Eventually, he said, the massive population growth the state has experienced in the past 30 years will reach a breaking point.

“Los Angeles thought they were growing a liveable city, too,” he said. “But Colorado had other options. We’re growing an L.A. on the Front Range. It’s absolutely inexcusable.”

Many towns, counties and states have, however, been successful in determining how much and where growth will occur, he said. He praised those in attendance for their creative efforts to work with nonprofits, governments and others to preserve open space.

He compared Colorado to Oregon, which has managed to preserve vast expanses of its coast and enacted land-use laws that discourage development outside metropolitan boundaries.

“In Colorado, planning is a cowboy getting his Saturday night liquor on Friday afternoon,” he said, adding that he wonders if he could have done something different during his 12-year tenure as governor from 1975 to 1987.

Lamm cited numerous examples of what he considers good and bad development, with the “good” planning comprising clustered development and large, communal open space parcels. He also said light rail could have served as a link between two major metropolitan areas, rather than allowing highways – and then development – to slowly spread along the Front Range.

To accomplish “good” development, planners need statutes that incorporate “carrots and sticks” – rewards and punishments – for projects that address transportation, schools and infrastructure.

He also cited the changes Colorado has seen in the past 30 years, including pollution that was once visible and easy to address and that is now derived from multiple sources and can only be addressed in the long term.

“It used to be it (the issues) were local; now they’re global,” he said. “The forests are disappearing, the fisheries are dying, the coral is dying, the Earth is warming.”

Population growth, Lamm said, is what’s fueling the demise of the Earth’s resources.
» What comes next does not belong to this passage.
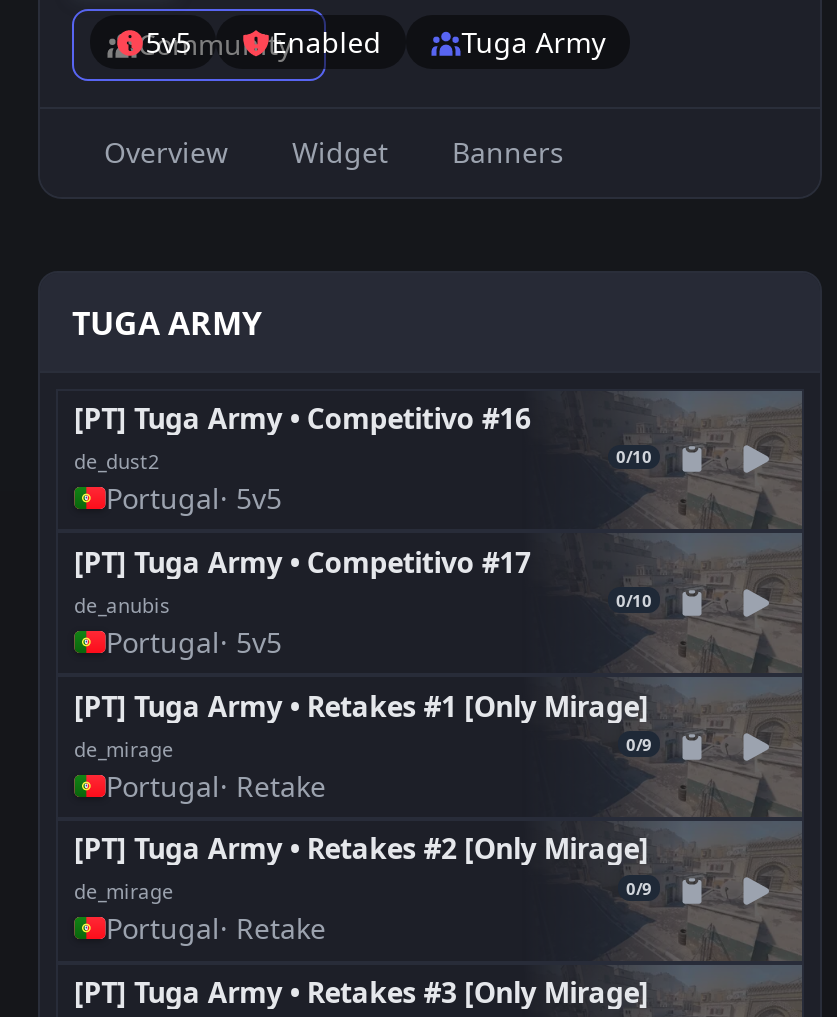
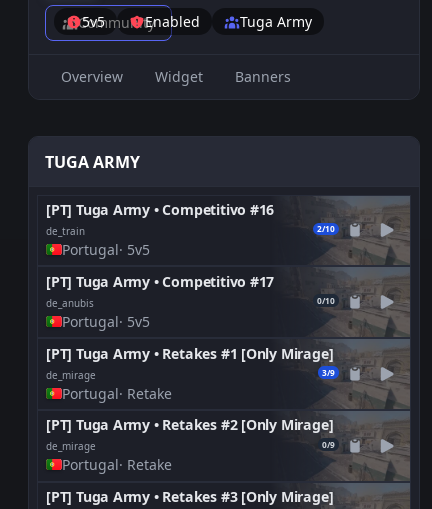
[74,446,652,475] de_dust2 | 0/10 -> [46,224,335,238] de_train | 2/10
[626,733,652,755] 0/9 -> [322,367,335,378] 3/9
Citizens – and particularly legislators – need to decide the demographic destiny of the United States and consider how the population is distributed to make a sane, liveable country.

Lamm said the population of the nation has doubled six times, to 287 million people, since the first census in 1790.

“There’s no way we can live in a sane Colorado if the governor and the governor after him has to manage a state of 10 million people,” he said, adding that immigration, both legal and not, is among the major contributors to the problem. Immigrants, he said, provide cheap labor – at a cost to society.

He cited a company in Denver that hired scores of people from another country because they are the only ones who would make beds for $7 an hour. But society ends up subsidizing them and their families with such things as health care costs and education, he said.

“”Heaps of praise for the go-ahead zeal of whoever it was that invented the wheel,'” Lamm said, reciting a poem by U.S. Poet Laureate Howard Nemerov. “”But never a word for the poor soul’s sake, who thought ahead and invented the brake.'”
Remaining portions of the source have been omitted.